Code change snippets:
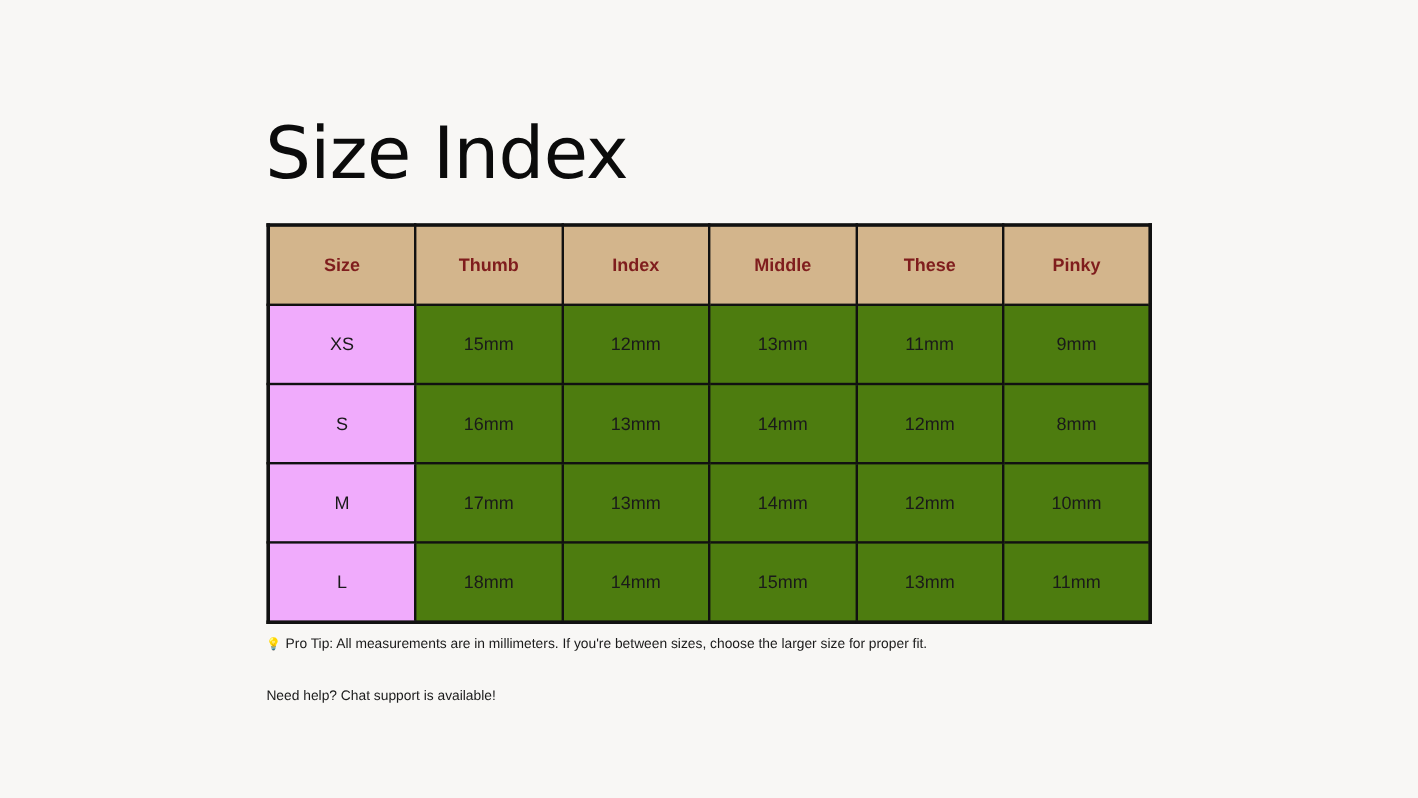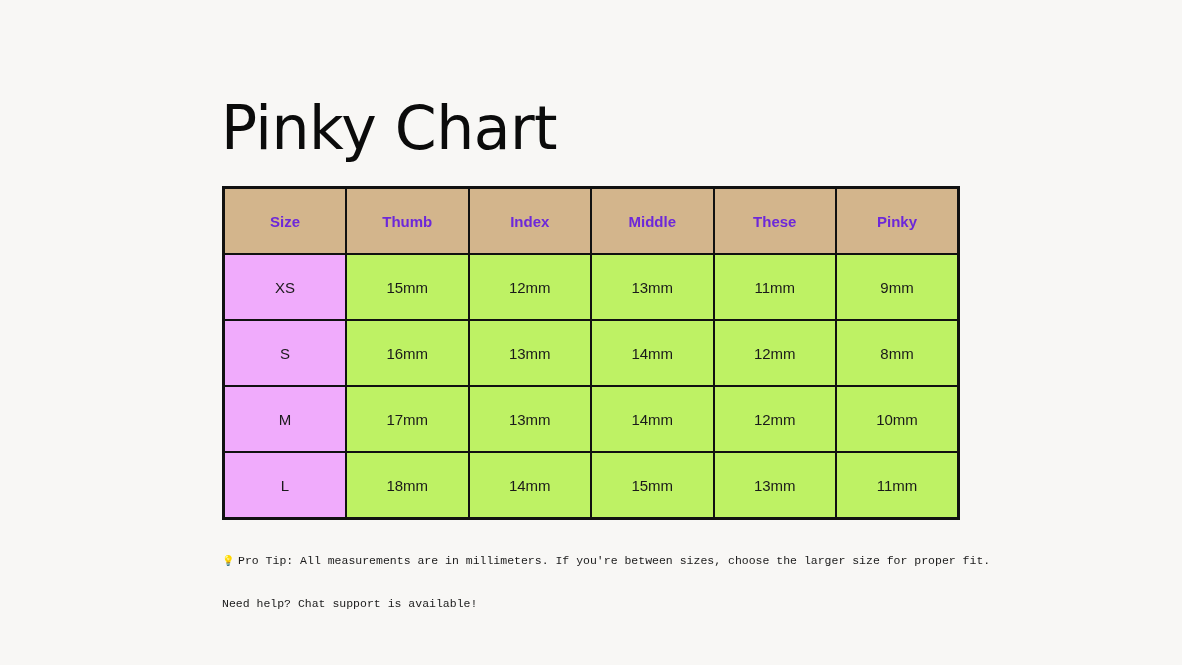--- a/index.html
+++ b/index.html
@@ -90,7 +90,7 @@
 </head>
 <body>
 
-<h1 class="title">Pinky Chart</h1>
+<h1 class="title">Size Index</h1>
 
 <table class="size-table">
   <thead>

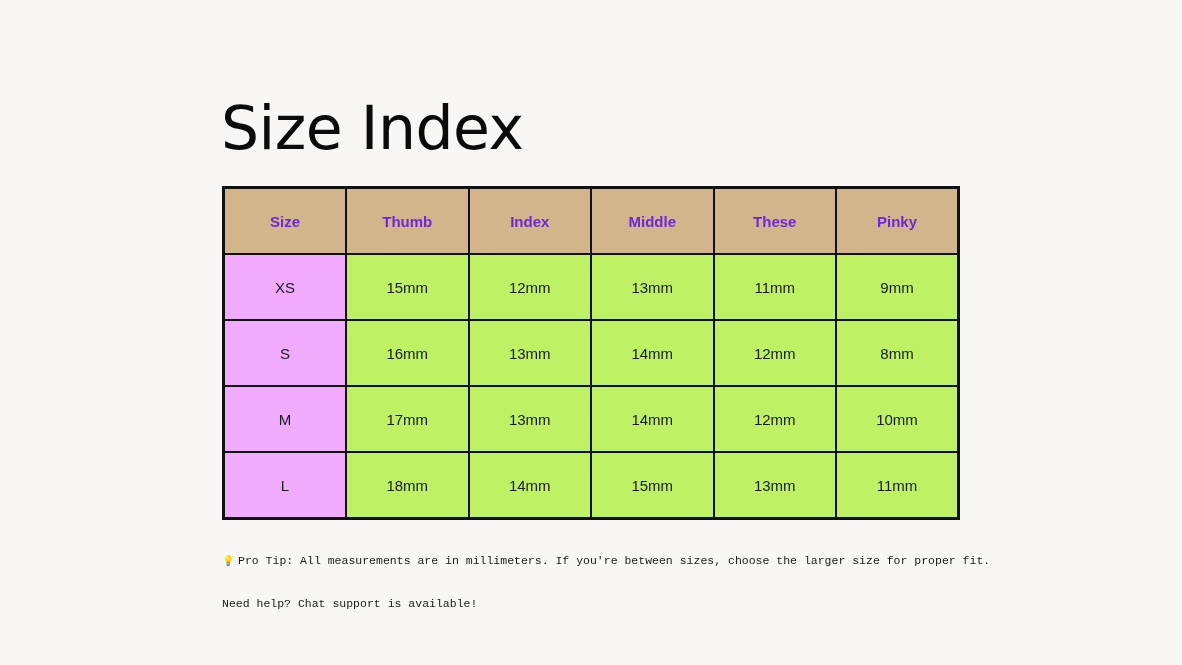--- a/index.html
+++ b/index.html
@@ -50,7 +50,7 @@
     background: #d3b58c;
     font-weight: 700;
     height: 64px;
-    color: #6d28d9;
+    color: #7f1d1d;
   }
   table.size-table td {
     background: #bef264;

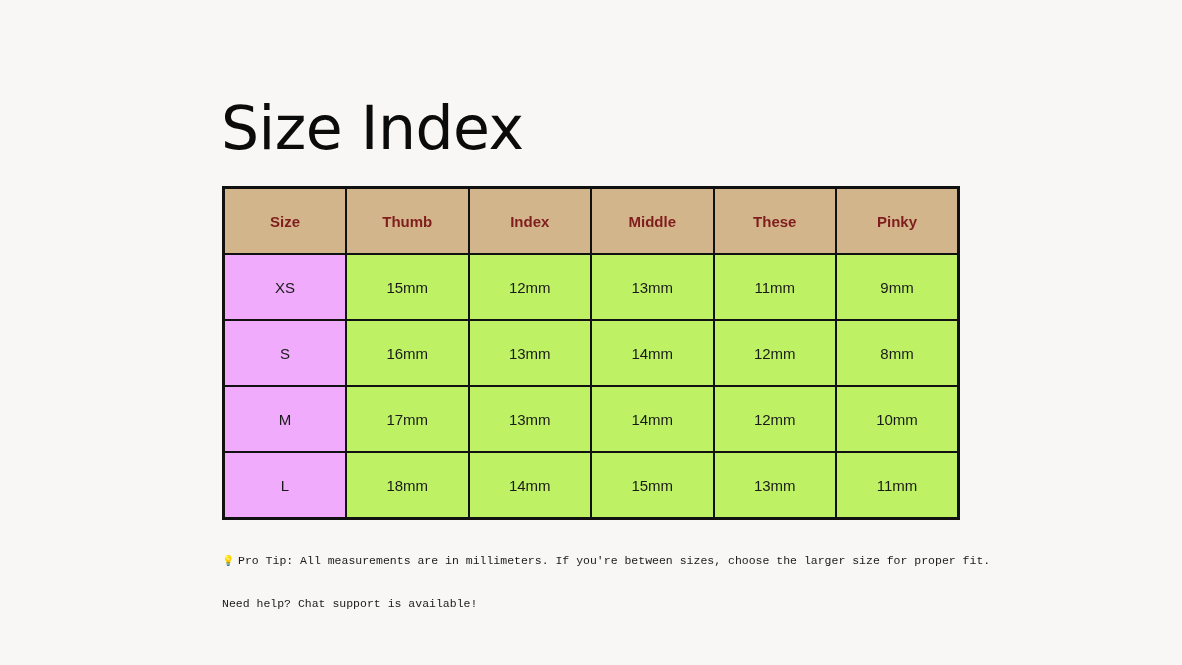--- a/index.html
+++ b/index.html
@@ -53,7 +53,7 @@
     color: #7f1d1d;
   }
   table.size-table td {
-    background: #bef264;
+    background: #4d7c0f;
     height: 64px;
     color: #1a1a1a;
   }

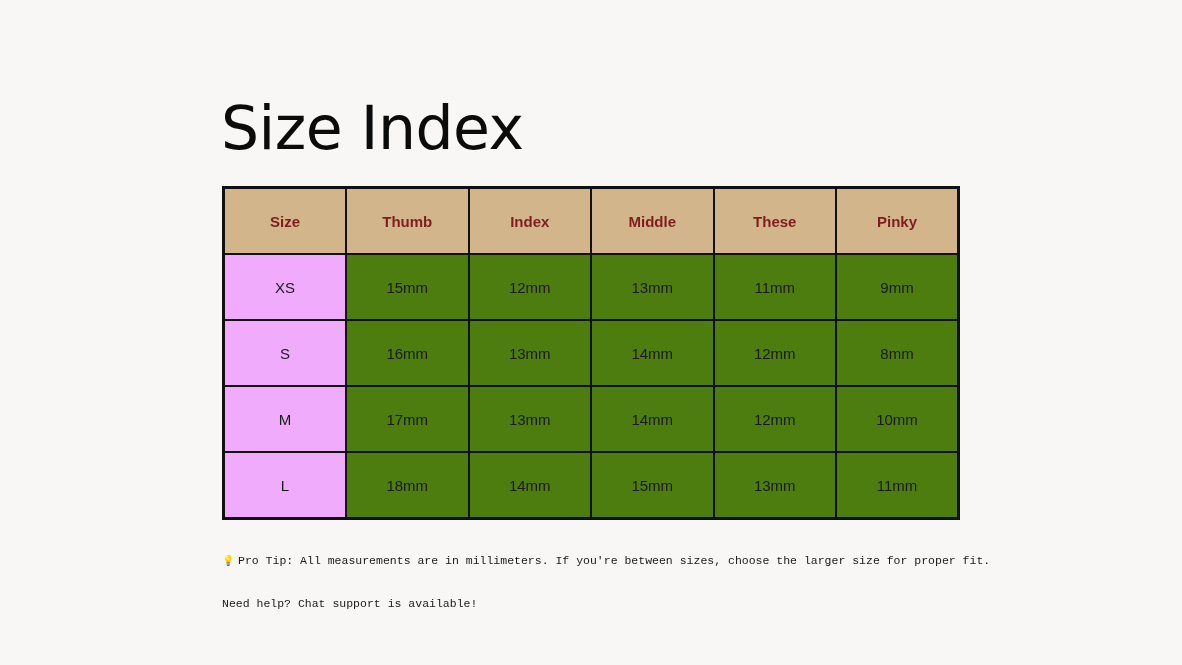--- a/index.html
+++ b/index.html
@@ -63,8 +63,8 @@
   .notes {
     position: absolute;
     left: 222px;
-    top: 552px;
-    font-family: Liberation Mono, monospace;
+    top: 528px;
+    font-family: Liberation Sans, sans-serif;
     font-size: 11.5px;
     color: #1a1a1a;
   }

The problem:
From the entries, copy out each line containing the word "title".

Task result:
-<h1 class="title">Pinky Chart</h1>
+<h1 class="title">Size Index</h1>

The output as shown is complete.